Task to carry out —
In the records below, which lines include "italic"? Copy them.
-------- Records shown --------
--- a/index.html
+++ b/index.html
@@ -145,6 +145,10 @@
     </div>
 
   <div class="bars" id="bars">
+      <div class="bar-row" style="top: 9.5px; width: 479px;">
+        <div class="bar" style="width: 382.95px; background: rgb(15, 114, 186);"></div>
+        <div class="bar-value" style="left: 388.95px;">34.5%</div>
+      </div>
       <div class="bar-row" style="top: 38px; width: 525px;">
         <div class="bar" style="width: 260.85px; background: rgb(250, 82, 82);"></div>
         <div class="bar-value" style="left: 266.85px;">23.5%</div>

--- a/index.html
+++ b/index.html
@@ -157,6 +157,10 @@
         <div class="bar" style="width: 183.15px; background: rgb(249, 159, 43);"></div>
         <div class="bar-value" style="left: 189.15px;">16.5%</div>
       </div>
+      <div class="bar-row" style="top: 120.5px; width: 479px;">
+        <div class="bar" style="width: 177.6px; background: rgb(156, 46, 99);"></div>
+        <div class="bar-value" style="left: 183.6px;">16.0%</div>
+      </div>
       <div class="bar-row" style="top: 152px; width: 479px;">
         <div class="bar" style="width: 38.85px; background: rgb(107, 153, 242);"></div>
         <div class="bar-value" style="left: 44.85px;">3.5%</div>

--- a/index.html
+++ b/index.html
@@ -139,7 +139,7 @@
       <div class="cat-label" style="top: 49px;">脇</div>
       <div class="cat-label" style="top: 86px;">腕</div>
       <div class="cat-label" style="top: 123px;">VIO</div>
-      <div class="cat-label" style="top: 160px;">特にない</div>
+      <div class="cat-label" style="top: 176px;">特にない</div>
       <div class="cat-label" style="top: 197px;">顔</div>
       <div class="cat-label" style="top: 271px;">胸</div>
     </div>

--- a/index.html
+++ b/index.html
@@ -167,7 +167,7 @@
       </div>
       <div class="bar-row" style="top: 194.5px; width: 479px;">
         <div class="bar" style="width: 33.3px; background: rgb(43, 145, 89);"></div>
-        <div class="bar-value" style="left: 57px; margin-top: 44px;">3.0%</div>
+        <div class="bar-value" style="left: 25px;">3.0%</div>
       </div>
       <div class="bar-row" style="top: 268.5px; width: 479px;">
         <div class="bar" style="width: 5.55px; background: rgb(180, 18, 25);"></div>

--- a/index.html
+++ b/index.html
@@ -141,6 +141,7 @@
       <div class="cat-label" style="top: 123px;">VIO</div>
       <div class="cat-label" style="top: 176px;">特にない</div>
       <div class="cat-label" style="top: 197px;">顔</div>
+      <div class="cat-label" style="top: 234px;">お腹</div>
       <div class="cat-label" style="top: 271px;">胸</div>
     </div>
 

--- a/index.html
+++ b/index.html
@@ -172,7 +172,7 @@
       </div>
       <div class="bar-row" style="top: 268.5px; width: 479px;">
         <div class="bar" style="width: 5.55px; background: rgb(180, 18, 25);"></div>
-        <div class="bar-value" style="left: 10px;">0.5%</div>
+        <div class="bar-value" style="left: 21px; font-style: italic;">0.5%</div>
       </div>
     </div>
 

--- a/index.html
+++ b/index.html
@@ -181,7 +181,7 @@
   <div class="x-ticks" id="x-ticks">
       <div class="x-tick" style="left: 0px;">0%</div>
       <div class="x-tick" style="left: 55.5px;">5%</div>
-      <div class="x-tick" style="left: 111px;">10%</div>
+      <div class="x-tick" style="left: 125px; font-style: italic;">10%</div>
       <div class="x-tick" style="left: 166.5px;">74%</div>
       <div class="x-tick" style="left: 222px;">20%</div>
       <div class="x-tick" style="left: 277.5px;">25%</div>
--------
Response for this exercise —
+        <div class="bar-value" style="left: 21px; font-style: italic;">0.5%</div>
+      <div class="x-tick" style="left: 125px; font-style: italic;">10%</div>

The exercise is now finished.